Return, from the lines below, each one that includes the word "date".

──────── Input data ────────

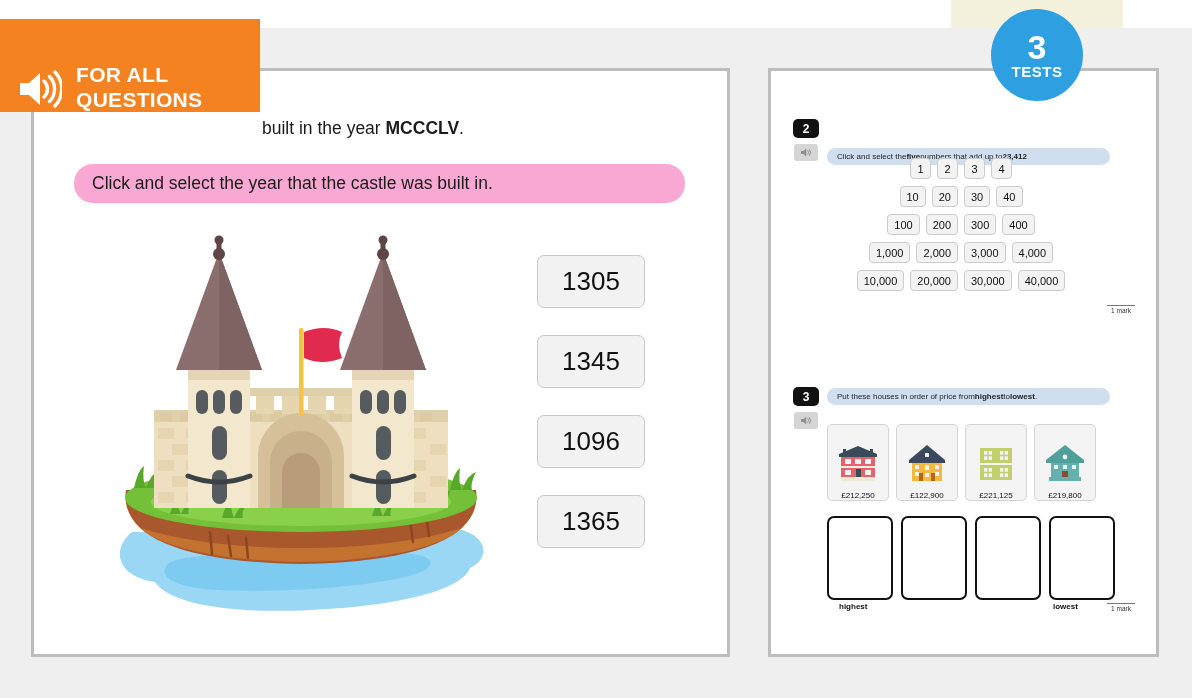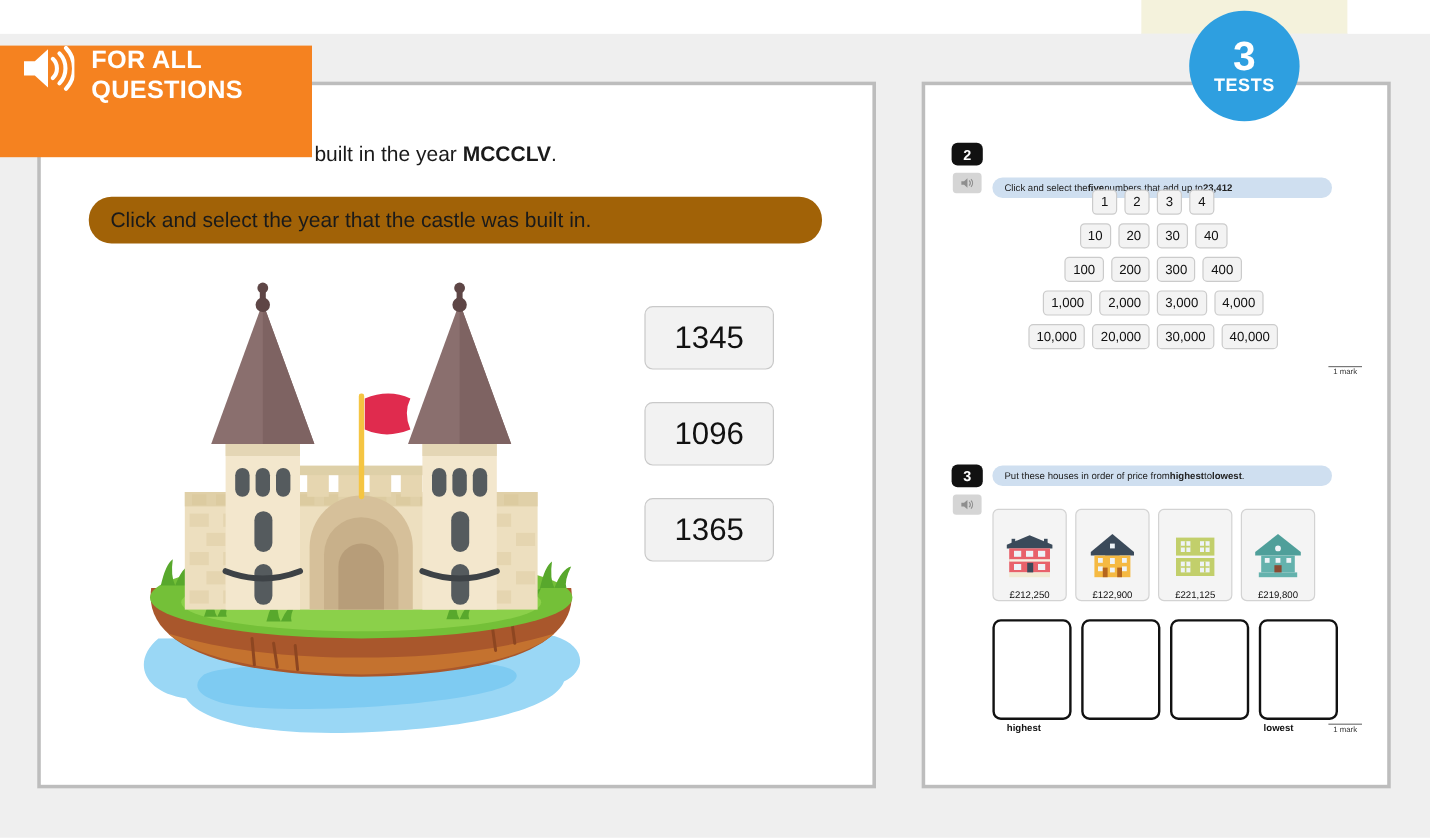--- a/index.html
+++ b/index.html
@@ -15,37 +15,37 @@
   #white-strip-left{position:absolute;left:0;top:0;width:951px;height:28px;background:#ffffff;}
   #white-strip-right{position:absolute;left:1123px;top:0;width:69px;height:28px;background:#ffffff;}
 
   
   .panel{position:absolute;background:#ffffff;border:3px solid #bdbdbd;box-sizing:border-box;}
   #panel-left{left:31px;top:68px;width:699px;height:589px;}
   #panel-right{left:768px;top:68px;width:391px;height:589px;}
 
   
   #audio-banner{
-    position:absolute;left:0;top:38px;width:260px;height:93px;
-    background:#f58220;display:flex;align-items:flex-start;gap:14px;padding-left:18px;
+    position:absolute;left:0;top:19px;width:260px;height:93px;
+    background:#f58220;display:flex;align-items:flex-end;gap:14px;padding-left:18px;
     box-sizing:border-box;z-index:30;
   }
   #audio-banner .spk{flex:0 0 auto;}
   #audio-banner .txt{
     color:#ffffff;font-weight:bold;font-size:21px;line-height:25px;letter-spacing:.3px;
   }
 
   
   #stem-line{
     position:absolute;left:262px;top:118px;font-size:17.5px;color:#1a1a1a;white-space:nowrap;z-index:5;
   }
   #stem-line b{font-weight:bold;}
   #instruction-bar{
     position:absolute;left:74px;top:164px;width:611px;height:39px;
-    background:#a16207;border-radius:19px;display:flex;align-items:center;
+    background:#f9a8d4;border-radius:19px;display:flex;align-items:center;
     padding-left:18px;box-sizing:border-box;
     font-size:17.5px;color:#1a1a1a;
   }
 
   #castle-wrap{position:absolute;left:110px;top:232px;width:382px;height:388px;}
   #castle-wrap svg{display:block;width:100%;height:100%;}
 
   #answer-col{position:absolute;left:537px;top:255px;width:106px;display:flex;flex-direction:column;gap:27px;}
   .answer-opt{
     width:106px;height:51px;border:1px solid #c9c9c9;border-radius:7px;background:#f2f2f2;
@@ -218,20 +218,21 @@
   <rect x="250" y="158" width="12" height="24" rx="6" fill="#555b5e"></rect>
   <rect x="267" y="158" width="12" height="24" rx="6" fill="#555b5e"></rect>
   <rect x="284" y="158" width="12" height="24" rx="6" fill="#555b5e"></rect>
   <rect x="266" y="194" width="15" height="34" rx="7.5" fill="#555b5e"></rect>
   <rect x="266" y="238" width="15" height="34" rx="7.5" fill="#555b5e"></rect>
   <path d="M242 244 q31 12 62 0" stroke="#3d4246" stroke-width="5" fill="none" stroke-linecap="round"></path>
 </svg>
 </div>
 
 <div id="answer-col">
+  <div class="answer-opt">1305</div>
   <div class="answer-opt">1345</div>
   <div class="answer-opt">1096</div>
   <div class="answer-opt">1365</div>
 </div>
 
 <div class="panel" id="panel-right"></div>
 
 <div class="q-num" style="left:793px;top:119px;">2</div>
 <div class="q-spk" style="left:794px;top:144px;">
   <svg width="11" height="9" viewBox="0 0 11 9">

────────
──────── Input data ────────

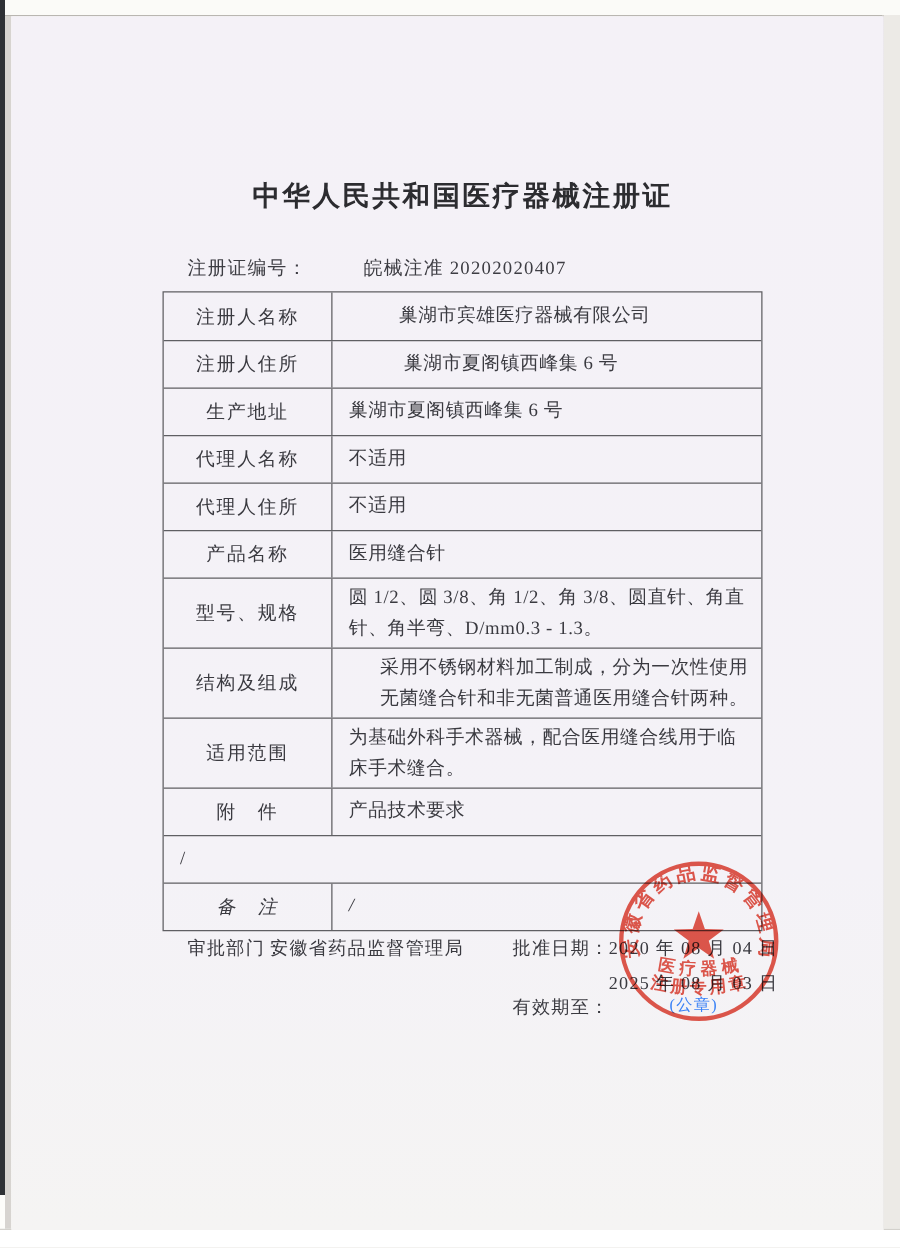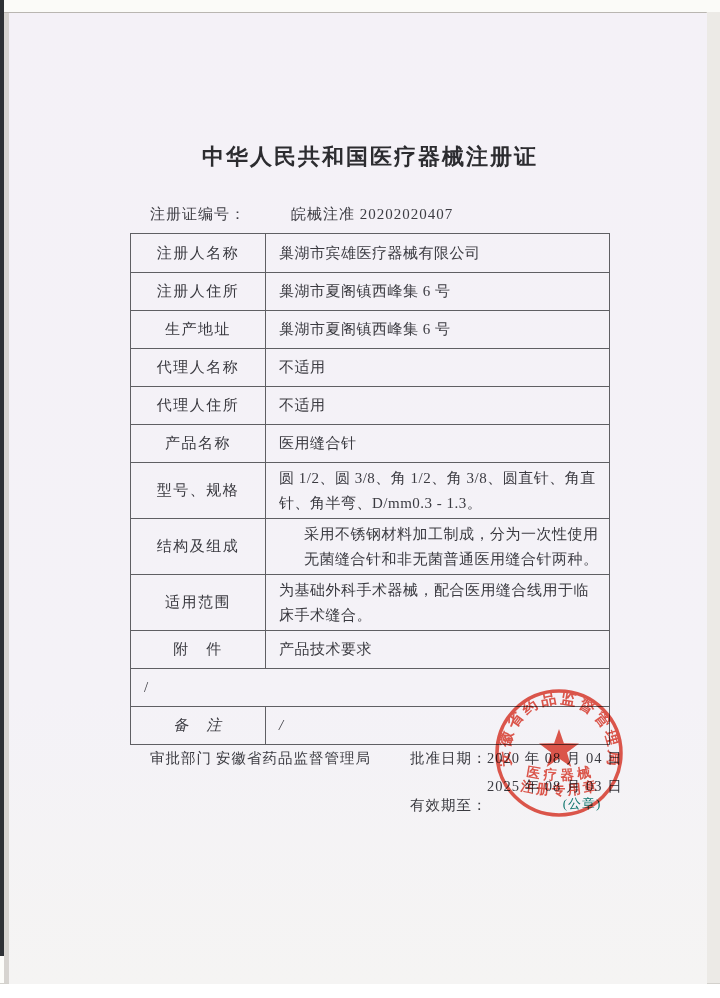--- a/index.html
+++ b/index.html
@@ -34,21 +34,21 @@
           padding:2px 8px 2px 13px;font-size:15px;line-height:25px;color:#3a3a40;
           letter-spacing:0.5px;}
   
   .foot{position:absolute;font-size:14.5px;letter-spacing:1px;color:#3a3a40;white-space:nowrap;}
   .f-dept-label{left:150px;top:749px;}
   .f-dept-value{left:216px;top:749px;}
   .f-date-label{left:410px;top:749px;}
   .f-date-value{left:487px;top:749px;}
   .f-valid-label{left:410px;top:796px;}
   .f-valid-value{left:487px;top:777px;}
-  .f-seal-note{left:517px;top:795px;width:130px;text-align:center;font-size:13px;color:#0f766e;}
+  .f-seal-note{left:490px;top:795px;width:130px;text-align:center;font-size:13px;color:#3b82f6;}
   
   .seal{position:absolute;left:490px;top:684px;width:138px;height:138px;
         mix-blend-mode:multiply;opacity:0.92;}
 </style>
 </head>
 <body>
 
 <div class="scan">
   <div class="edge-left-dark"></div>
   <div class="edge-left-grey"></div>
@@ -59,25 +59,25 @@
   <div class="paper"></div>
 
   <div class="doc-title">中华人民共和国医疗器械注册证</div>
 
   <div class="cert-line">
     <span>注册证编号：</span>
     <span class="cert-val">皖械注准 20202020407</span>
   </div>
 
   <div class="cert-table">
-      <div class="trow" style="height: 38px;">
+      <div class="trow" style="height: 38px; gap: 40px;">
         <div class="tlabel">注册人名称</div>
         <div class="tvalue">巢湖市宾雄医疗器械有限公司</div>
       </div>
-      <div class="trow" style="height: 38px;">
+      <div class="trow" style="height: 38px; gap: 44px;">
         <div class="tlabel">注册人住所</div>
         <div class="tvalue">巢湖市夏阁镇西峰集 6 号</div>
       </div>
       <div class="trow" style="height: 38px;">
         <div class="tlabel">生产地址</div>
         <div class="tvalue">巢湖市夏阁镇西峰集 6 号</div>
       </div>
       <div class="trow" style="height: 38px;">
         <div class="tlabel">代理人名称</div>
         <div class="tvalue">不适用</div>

────────

◆ Solution to this task:
   .f-date-label{left:410px;top:749px;}
   .f-date-value{left:487px;top:749px;}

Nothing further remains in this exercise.